JFS: Within this idea of the medium manifesting its own critique: my question is what that means for a work that deals with identity.

KG: Well if Greenberg tells us that painting is about the qualities of the paint, its color, its form, its edge, then what would the fundamental qualities of an identity work be? At one point, certainly within the Chicano art movement, it would be about social change. It would be about bringing theater to the people, it would be about changing working conditions for laborers and one can see that many strikes took place. And so, in response to the art movement itself, or whether anyone could imagine that the Chicano art movement would continue, or what its boundaries might be: then you'd have to sort of figure out what you're going to measure, right? What are the things you look to? Certainly many African-American artists have complained that they're African-American once a year for 'African-American Month.' One must recognize that although there is an increased awareness of Latino issues, and there are new opportunities for dialogue, it can also be a bit of a box in which difference continues to be restrictive and confining.

JFS: Do you consider your work to be performative?
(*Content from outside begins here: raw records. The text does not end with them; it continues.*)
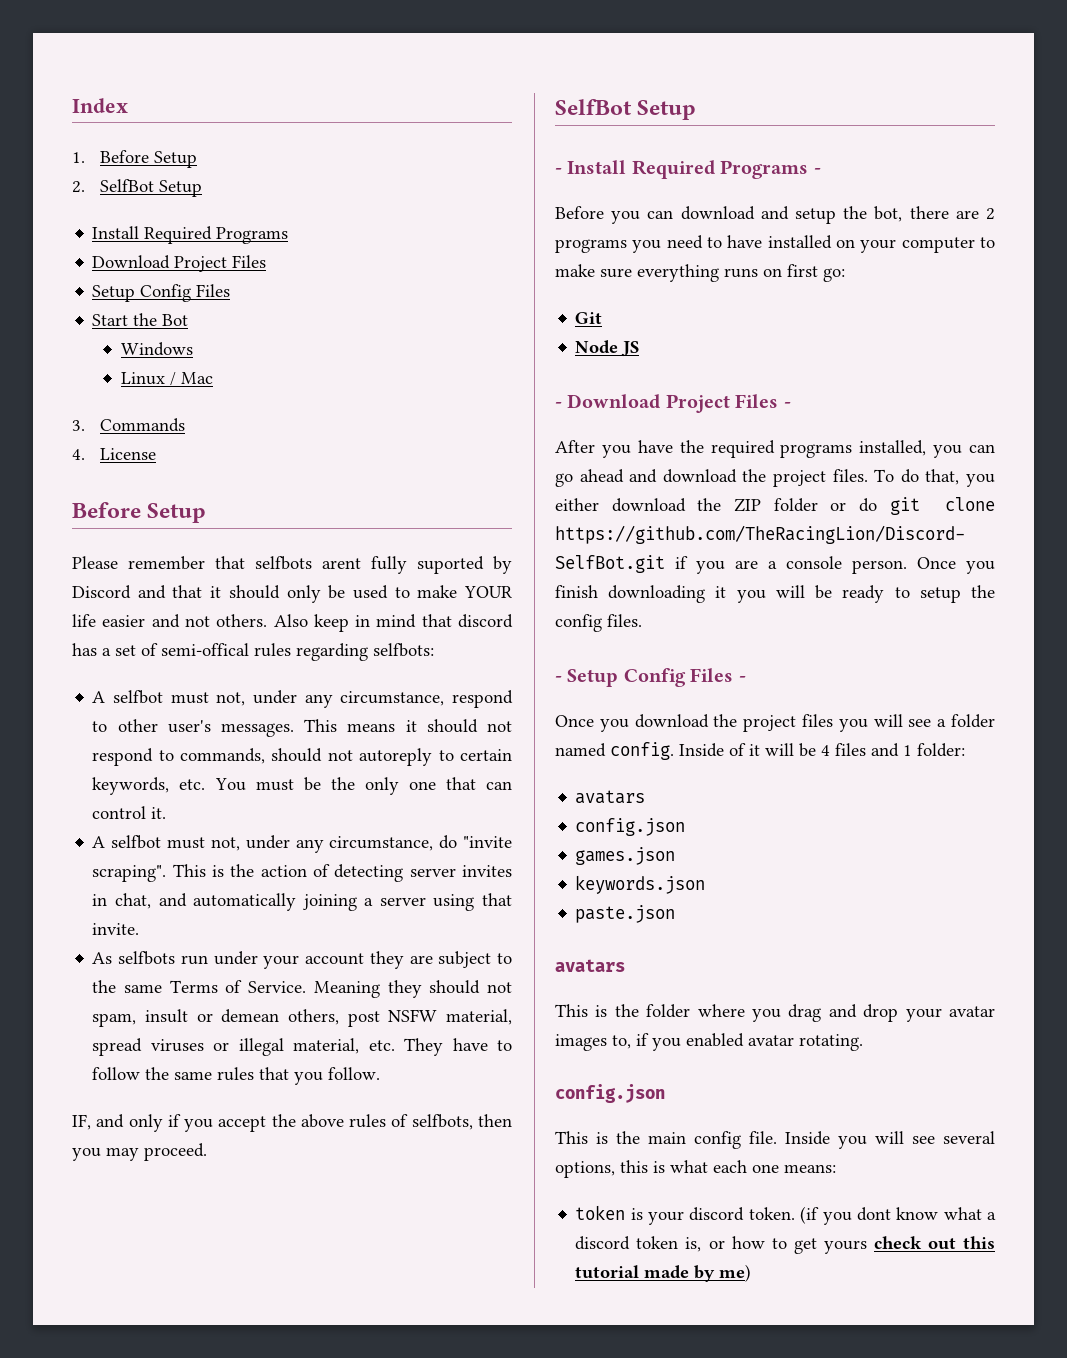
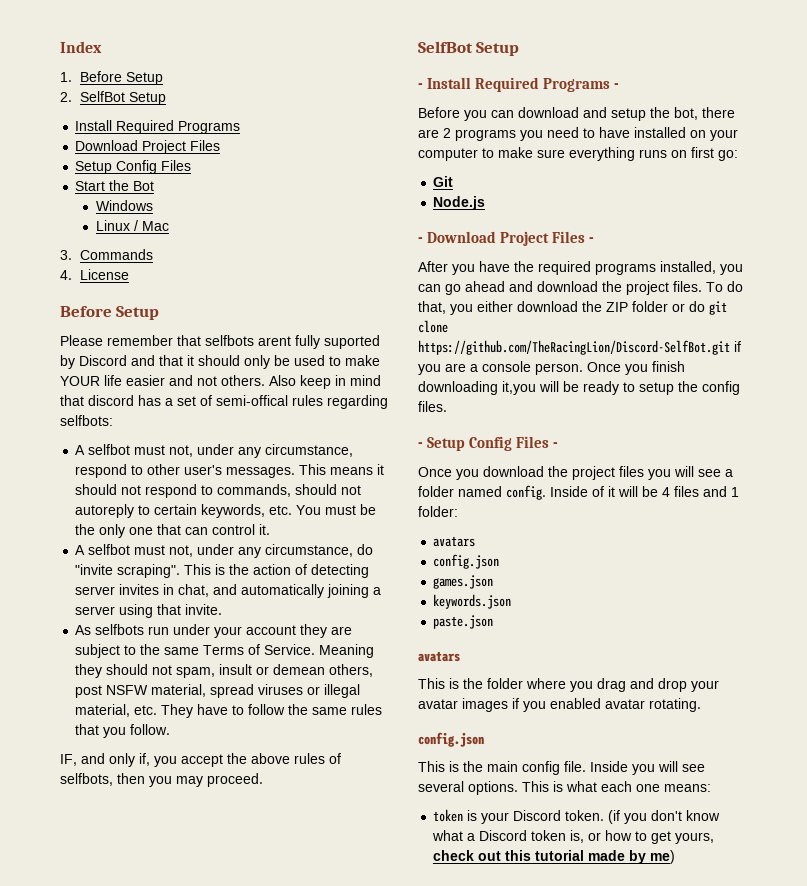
[167,1114,181,1127] if -> [139,753,150,766] if,
[575,340,640,357] Node JS -> [433,196,486,210] Node.js
[715,586,766,603] it you -> [502,381,536,395] it,you
[612,1035,631,1049] to, -> (508, 705) none
[555,1160,648,1178] options, this -> [468,781,549,795] options. This
[689,1207,745,1221] discord -> [513,810,562,821] Discord
[856,1207,891,1221] dont -> [651,810,683,821] don't
[575,1236,631,1250] discord -> [479,830,528,841] Discord
[823,1240,867,1254] yours -> [675,832,715,844] yours,

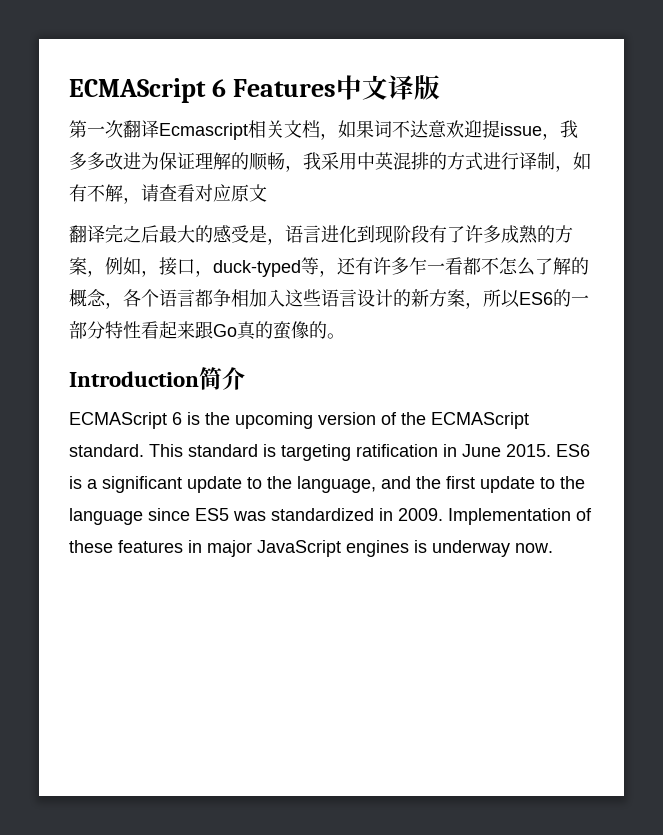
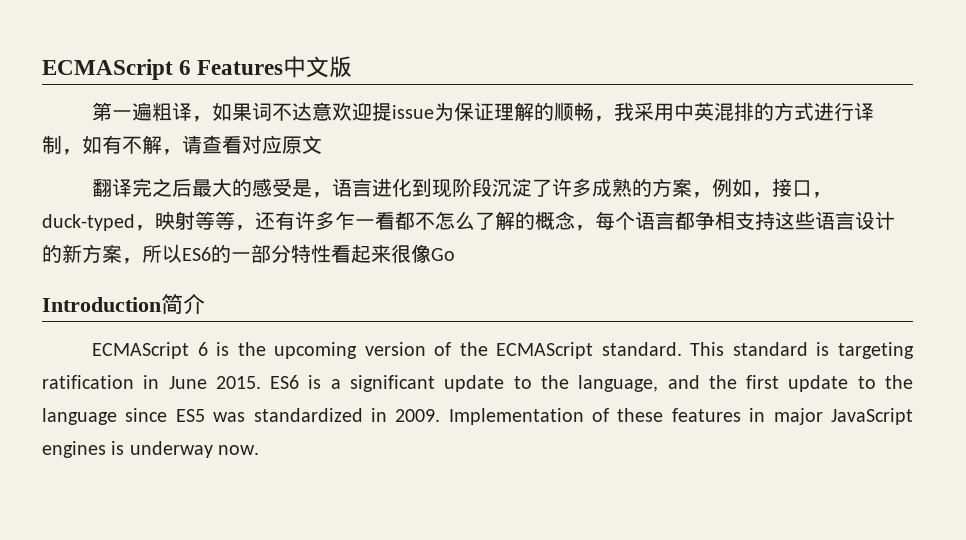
[387,75,414,100] 译 -> (330, 67) none
[105,120,320,140] 次翻译Ecmascript相关文档 -> [132,102,193,121] 遍粗译
[542,120,578,140] [69,152,141,170] ，我多多改进 -> (435, 112) none
[429,225,447,243] 有 -> [492,178,533,197] 沉淀
(301, 268) none -> [135,211,215,231] ，映射等
[123,289,141,307] 各 -> [595,211,615,230] 每
[249,289,285,307] 加入 -> [735,211,775,230] 支持
[195,321,213,339] 跟 -> [391,244,431,263] 很像
[237,321,345,340] 真的蛮像的。 -> (455, 254) none

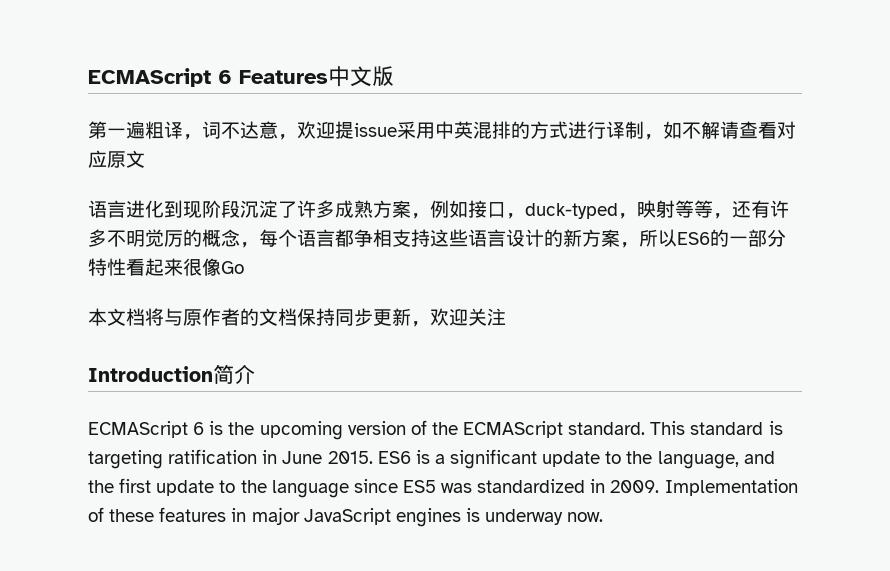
[212,102,253,121] 如果 -> (202, 137) none
(333, 111) none -> [278,134,297,140] ，
[434,102,635,122] 为保证理解的顺畅，我 -> (397, 130) none
[102,135,182,155] 有不解， -> [682,121,720,139] 不解
[92,178,333,198] 翻译完之后最大的感受是， -> (145, 159) none
[632,178,653,197] 的 -> (373, 209) none
[752,192,773,198] ， -> (468, 209) none
[335,211,515,230] 乍一看都不怎么了解 -> [107,229,183,247] 不明觉厉
(455, 254) none -> [88,308,506,327] // 本文档将与原作者的文档保持同步更新，欢迎关注

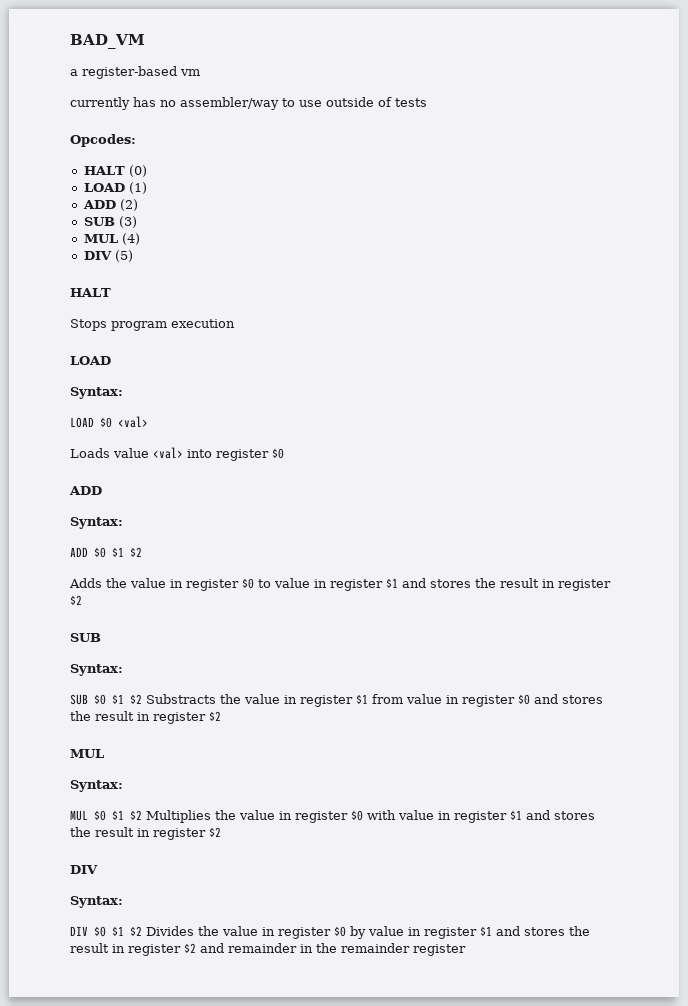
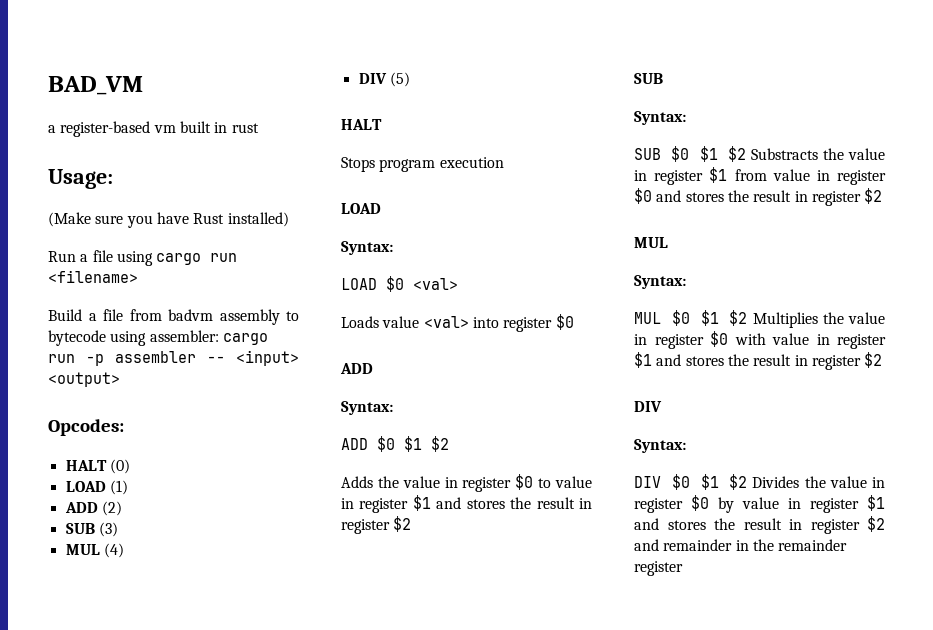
[70,97,427,110] // currently has no assembler/way to use outside of tests -> [179,121,259,133] [48,169,113,189] [48,212,289,228] [48,250,238,266] [48,270,138,283] [48,309,299,325] [48,330,268,346] [48,350,299,366] [48,372,120,387] built in rust // Usage: // (Make sure you have Rust installed) // Run a file using cargo run <filename> // Build a file from badvm assembly to bytecode using assembler: cargo run -p assembler -- <input> <output>

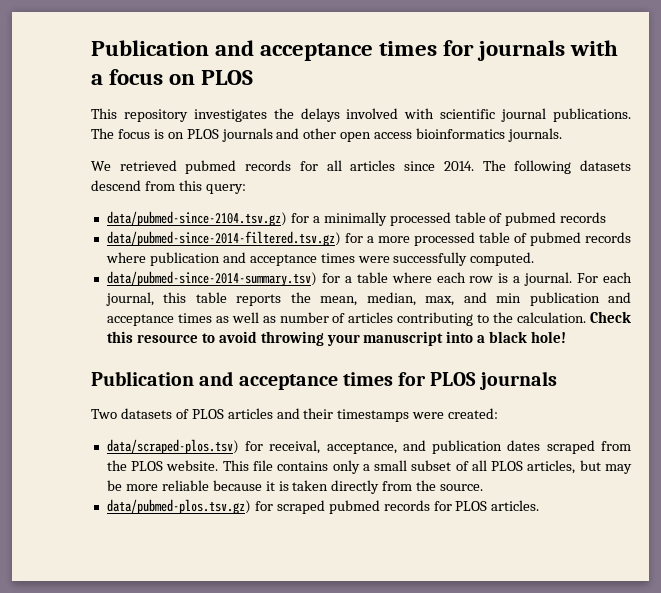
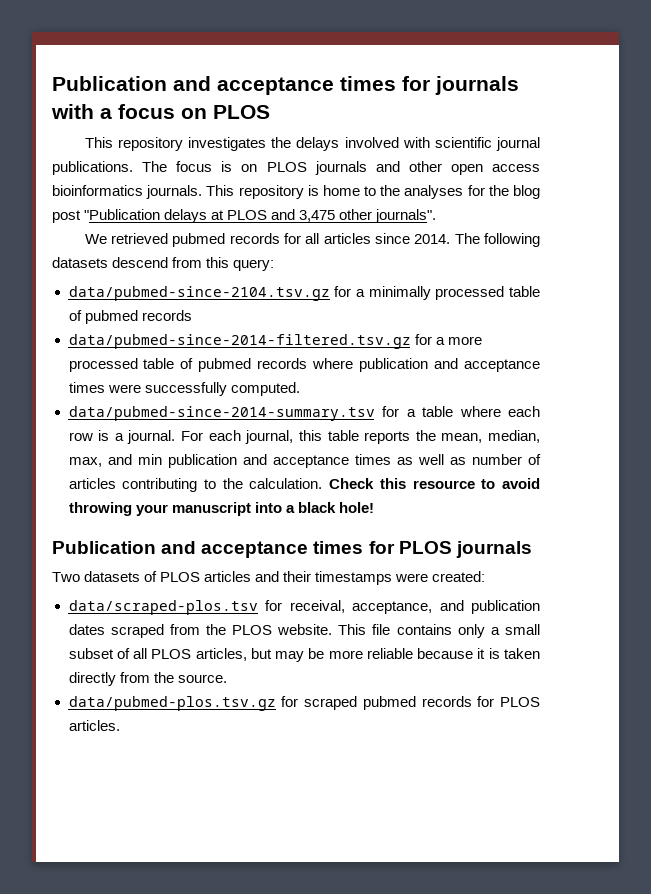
(563, 135) none -> [206,185,540,199] [52,209,437,223] This repository is home to the analyses for the blog post "Publication delays at PLOS and 3,475 other journals".
[106,211,287,226] data/pubmed-since-2104.tsv.gz) -> [68,286,330,301] data/pubmed-since-2104.tsv.gz
[106,231,341,246] data/pubmed-since-2014-filtered.tsv.gz) -> [68,334,411,349] data/pubmed-since-2014-filtered.tsv.gz
[106,271,317,286] data/pubmed-since-2014-summary.tsv) -> [68,406,375,421] data/pubmed-since-2014-summary.tsv
[106,439,239,454] data/scraped-plos.tsv) -> [68,600,258,615] data/scraped-plos.tsv
[106,499,251,514] data/pubmed-plos.tsv.gz) -> [68,696,276,711] data/pubmed-plos.tsv.gz

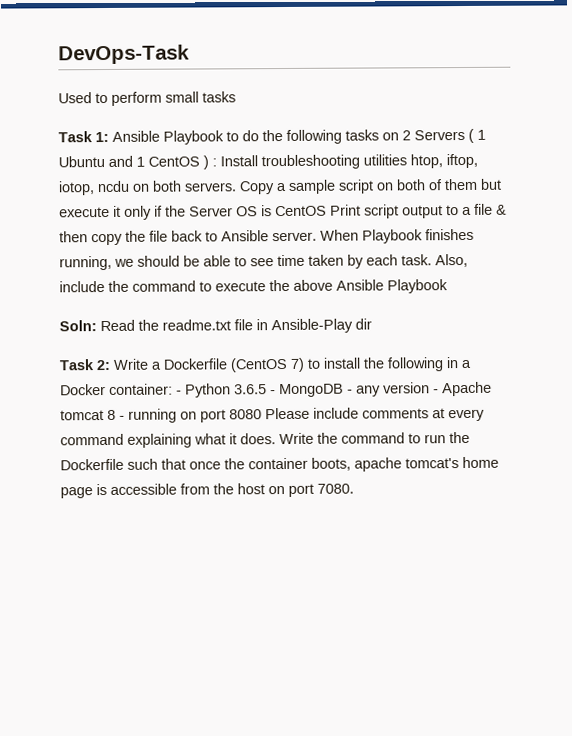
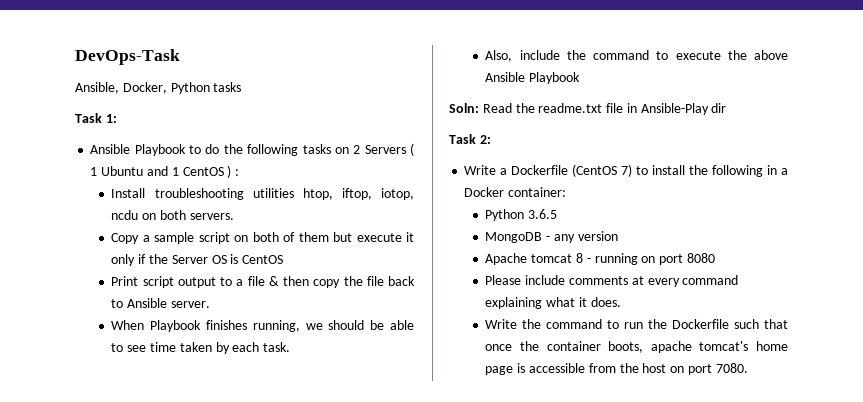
[58,91,199,106] Used to perform small -> [75,82,210,94] Ansible, Docker, Python
(109, 137) none -> (117, 118) //
(217, 162) none -> (240, 172) //
(237, 187) none -> (234, 216) //
(327, 211) none -> (284, 259) //
(317, 236) none -> (211, 304) //
(432, 260) none -> (291, 347) //
(111, 365) none -> (491, 139) //
[176,390,182,395] - -> (567, 192) //
[270,390,276,395] - -> (558, 214) //
[433,389,439,394] - -> (618, 236) //
(262, 414) none -> (715, 258) //
(276, 439) none -> (621, 302) //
KGD: I guess I do in the same way that Cindy Sherman might consider her work to be performative. They depict events that took place, but they were just taking place for a very small audience. I think there is an aspect of the work that is definitely performative, and the question that came up for me with the Bone-Grass Boy was that, in trying to represent such a complicated social and cultural history, who could I get to play these characters? Could an Irish person play a Mexican during the Mexican War? It's certainly conceivable, if we consider visual art in the same way we consider theater, then there would be no reason why a good actor couldn't be able to play the part. On the other hand, in photography, it's not simply the narrative of the image that is communicating information; it's also the sign, the index, and the idea that we all want to know the race of the subject. In the Coco Fusco, video version of Couple in the Cage, there is one person who critiques their performance by arguing that they are not dark enough to be convincing at 'natives.' So the question is: What it is to signify racially? In considering the Bone-Grass Boy, if I just had the narrative description and I had other people in it, would that still communicate the cultural specificity to which it referred? At the same time, the decision I made was that since it was a history that I embodied, It was my responsibility to play all these characters because they were drawn from disparate elements of my genetic past, none of which were pure enough to stand in for the whole. It was a risk I wanted to take because that was the discourse I wanted to engage and I felt that my presence would add something to that discourse. I don't know if that was true or not but that was premise from which I began.

JFS: Has there been sufficient attention paid to the differences between in your work and Cindy Sherman's?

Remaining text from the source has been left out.